## [WHAT THE TASK ASKS]
Show every line in the entries below where the word "left" appears.

··· THE INPUT

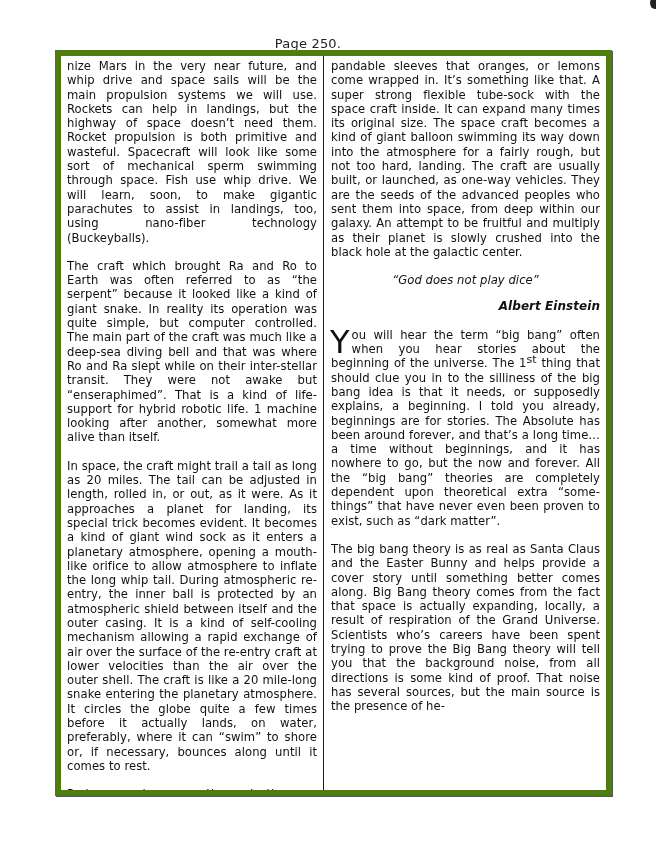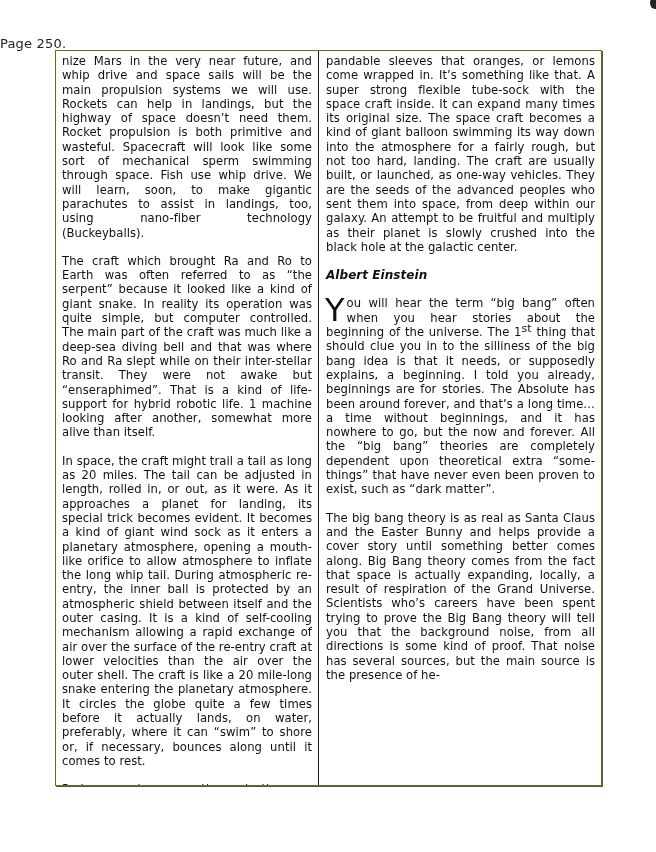--- a/index.html
+++ b/index.html
@@ -20,7 +20,7 @@
       top: 36px;
       left: 0;
       width: 616px;
-      text-align: left;
+      text-align: center;
       font-size: 13px;
       color: #222;
       letter-spacing: 0.2px;

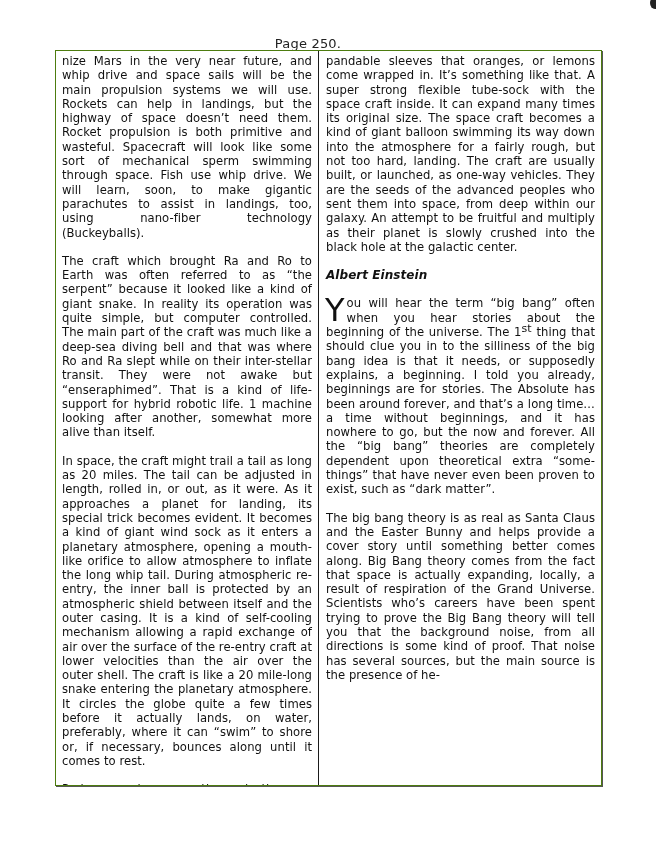--- a/index.html
+++ b/index.html
@@ -40,7 +40,7 @@
       left: 55px;
       width: 545px;
       height: 734px;
-      border: 1px solid #4d7c0f;
+      border: 6px solid #4d7c0f;
       box-shadow: 1px 1px 0 #555;
       display: flex;
     }

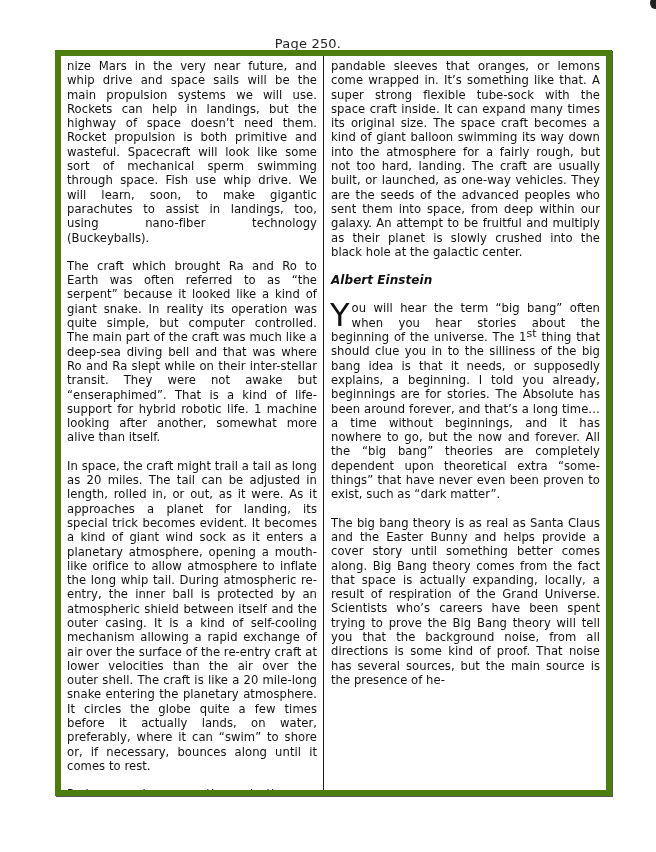--- a/index.html
+++ b/index.html
@@ -117,6 +117,7 @@
   </div>
   <div class="col col-right">
     <p class="para">pandable sleeves that oranges, or lemons come wrapped in.  It’s something like that.  A super strong  flexible tube-sock with the space craft inside.   It can expand many times its original size.   The space craft becomes a kind of giant balloon swimming its way down into the atmosphere for a fairly rough, but not too hard, landing.  The craft are usually built, or launched, as one-way vehicles.   They are the seeds of the advanced peoples who sent them into space, from deep within our galaxy.  An attempt to be fruitful and multiply as their planet   is slowly crushed into the black hole at the galactic center.</p>
+    <p class="epigraph">“God does not play dice”</p>
     <p class="attribution">Albert Einstein</p>
     <p class="para"><span class="dropcap">Y</span><span>ou will hear the term “big bang” often when you hear stories about the beginning of the universe.  The 1</span><sup>st</sup><span>  thing that should clue you in to the silliness of the big bang idea is that it needs, or supposedly explains, a beginning.  I told you already, beginnings are for stories.  The Absolute has been around forever, and that’s a long time… a time without beginnings, and it has nowhere to go, but the now and forever.  All the “big bang” theories are completely dependent upon theoretical extra “some-things” that have never even been proven to exist, such as “dark matter”.</span></p>
     <p class="para last">The big bang theory is as real as Santa Claus and the Easter Bunny and helps provide a cover story until something better comes along.  Big Bang theory comes from the fact that space is actually expanding, locally, a result of respiration of the Grand Universe.  Scientists who’s careers have been spent trying to prove the Big Bang theory will tell you that the background noise, from all directions is some kind of proof.  That noise has several sources, but the main source is the presence of he-</p>

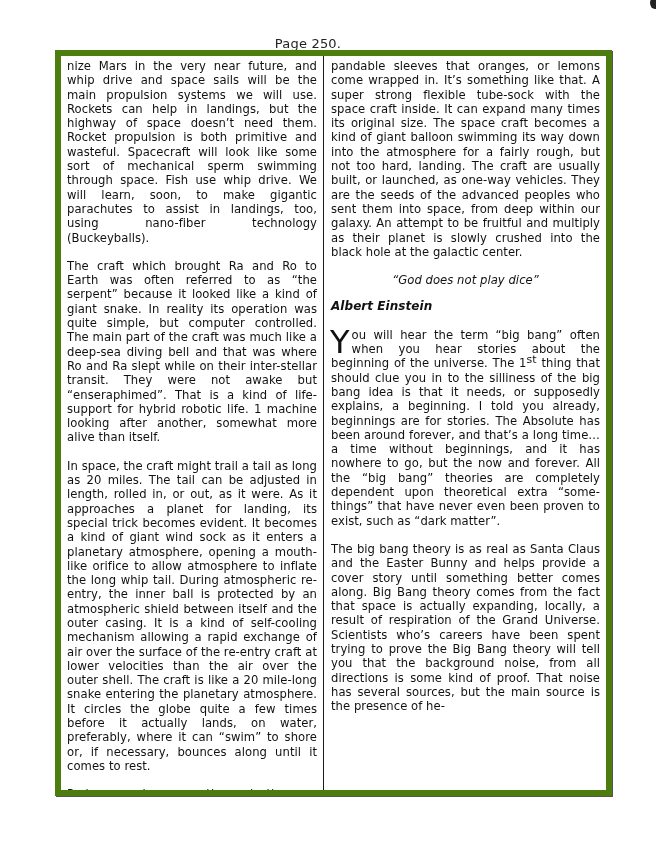--- a/index.html
+++ b/index.html
@@ -82,7 +82,7 @@
       margin: 0 0 12px 0;
     }
     .attribution {
-      text-align: left;
+      text-align: right;
       font-style: italic;
       font-weight: bold;
       font-size: 12px;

······

## [SOLUTION FOR THIS PROBLEM]
       left: 0;
-      text-align: left;
       left: 55px;
-      text-align: left;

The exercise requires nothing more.